- **Prompt**
Leaving out every picture, output the records below exactly as they are.
START Exercise data
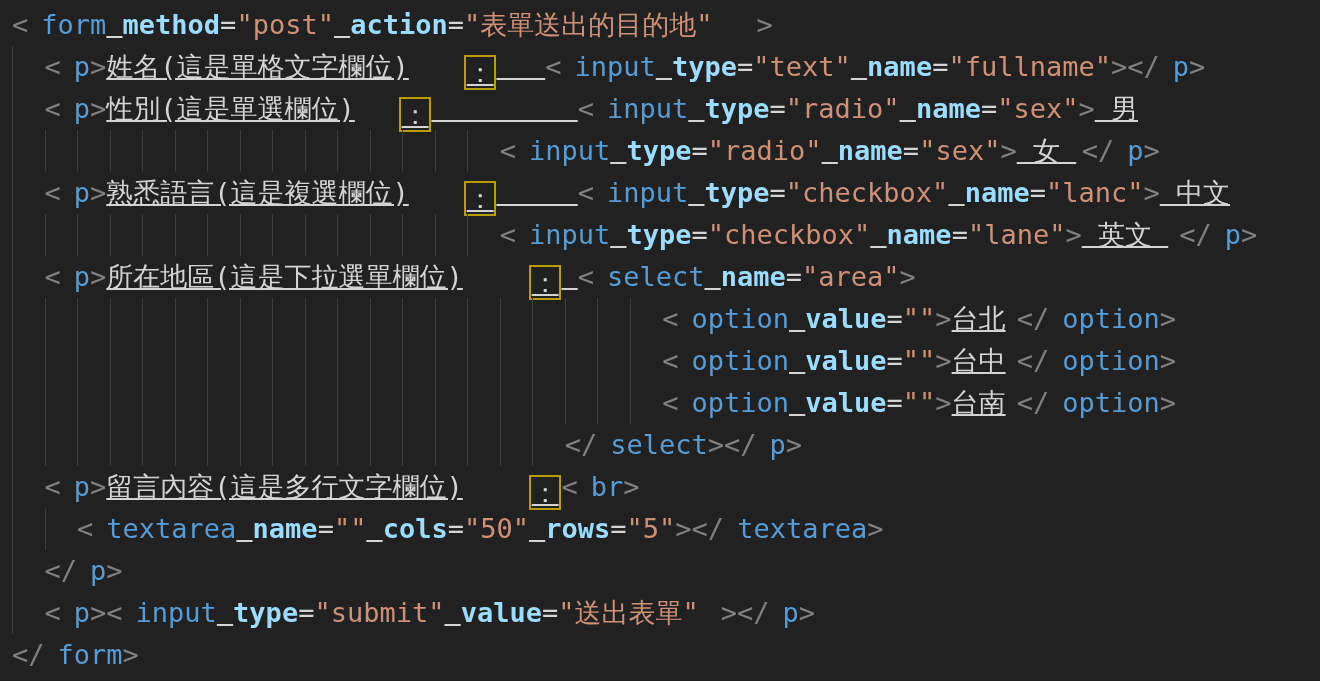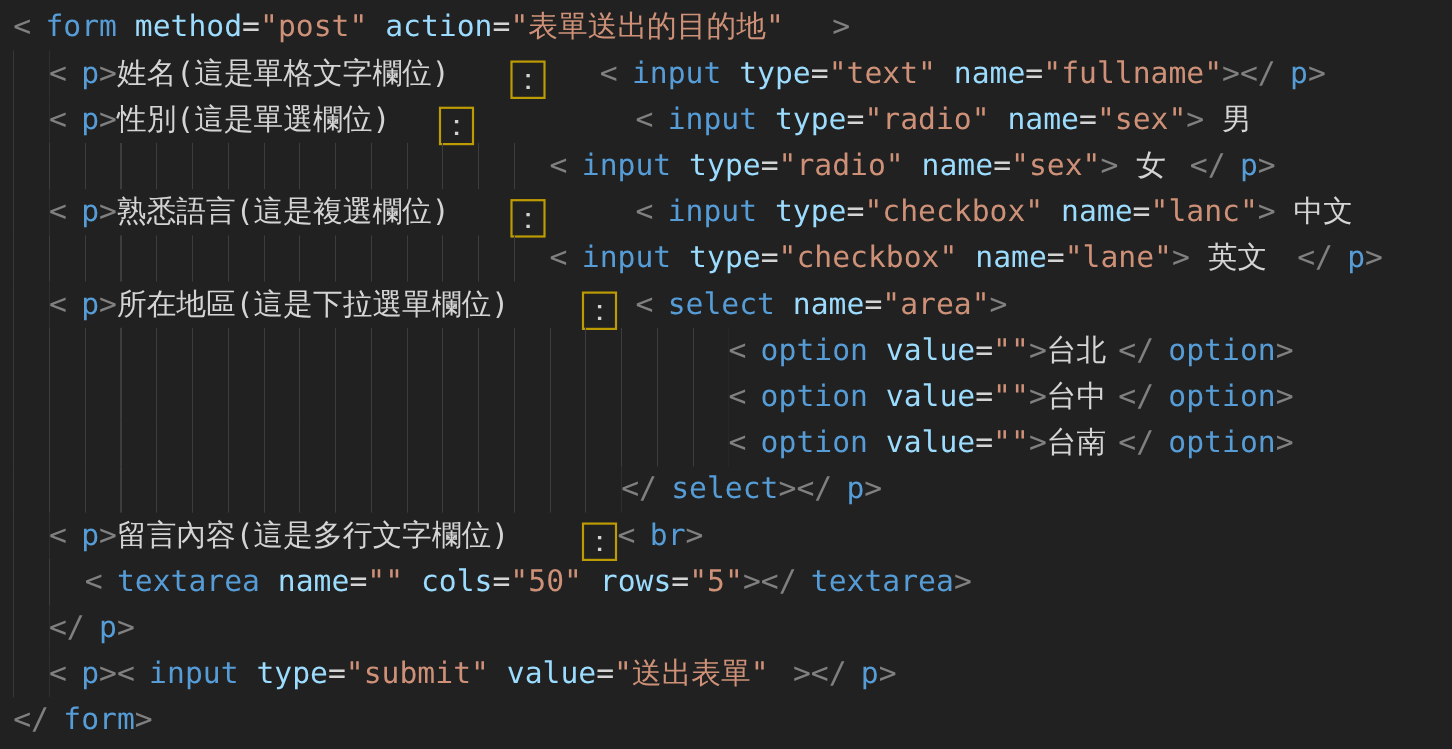--- a/index.html
+++ b/index.html
@@ -29,7 +29,7 @@
   .fixed{display:inline-block;vertical-align:baseline;overflow:visible;}
   .c-br{color:var(--punct);}
   .c-tag{color:var(--tag);margin-left:13px;}
-  .c-attr{color:var(--attr);}
+  .c-attr{color:var(--attr);font-weight:bold;}
   .c-eq{color:var(--eq);}
   .c-str{color:var(--str);}
   .c-txt{color:var(--txt);}

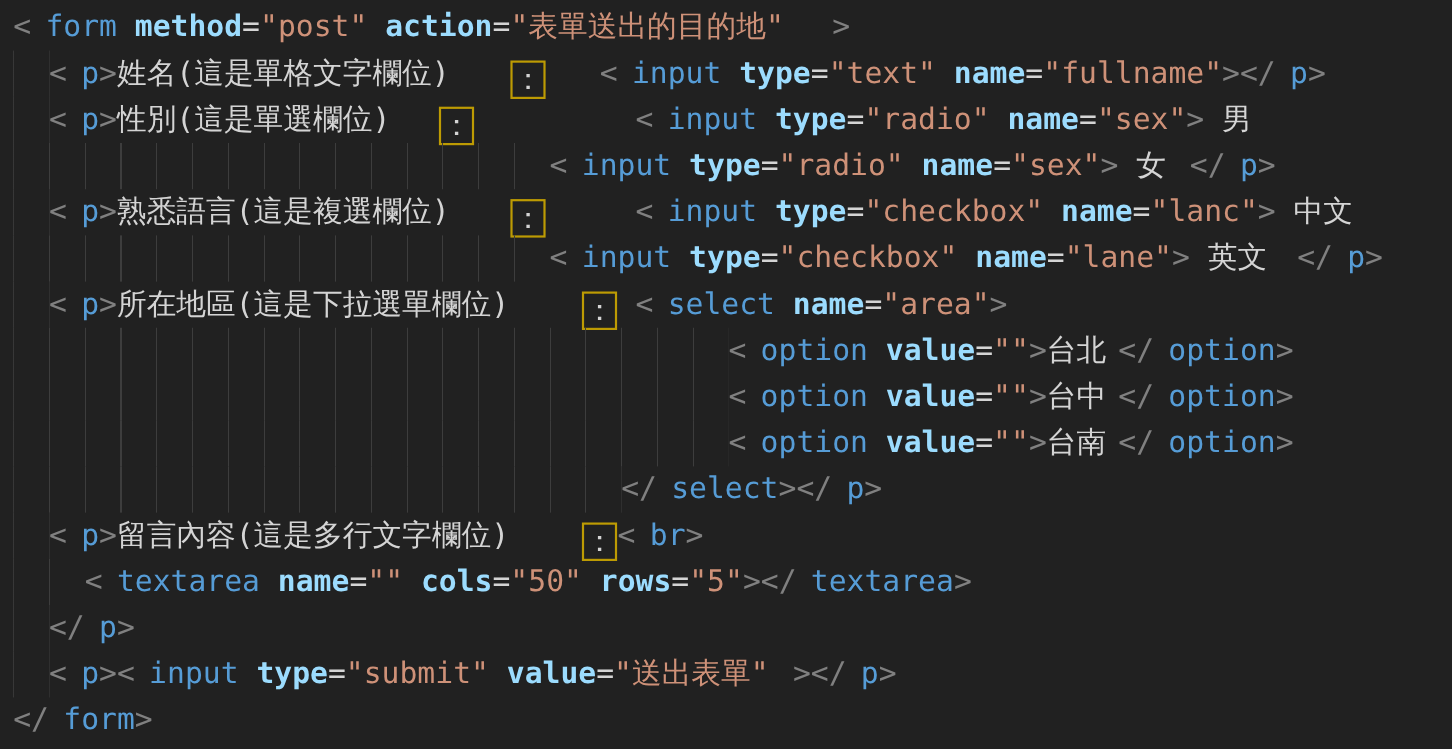--- a/index.html
+++ b/index.html
@@ -32,7 +32,7 @@
   .c-attr{color:var(--attr);font-weight:bold;}
   .c-eq{color:var(--eq);}
   .c-str{color:var(--str);}
-  .c-txt{color:var(--txt);}
+  .c-txt{color:var(--txt);text-decoration:underline;}
   .boxed{
     display:inline-block;width:2ch;box-sizing:border-box;
     border:2px solid var(--boxbd);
END Exercise data
- **Response for this exercise**
--- a/index.html
+++ b/index.html
@@ -29,7 +29,7 @@
   .fixed{display:inline-block;vertical-align:baseline;overflow:visible;}
   .c-br{color:var(--punct);}
   .c-tag{color:var(--tag);margin-left:13px;}
-  .c-attr{color:var(--attr);}
+  .c-attr{color:var(--attr);font-weight:bold;}
   .c-eq{color:var(--eq);}
   .c-str{color:var(--str);}
   .c-txt{color:var(--txt);}

--- a/index.html
+++ b/index.html
@@ -32,7 +32,7 @@
   .c-attr{color:var(--attr);font-weight:bold;}
   .c-eq{color:var(--eq);}
   .c-str{color:var(--str);}
-  .c-txt{color:var(--txt);}
+  .c-txt{color:var(--txt);text-decoration:underline;}
   .boxed{
     display:inline-block;width:2ch;box-sizing:border-box;
     border:2px solid var(--boxbd);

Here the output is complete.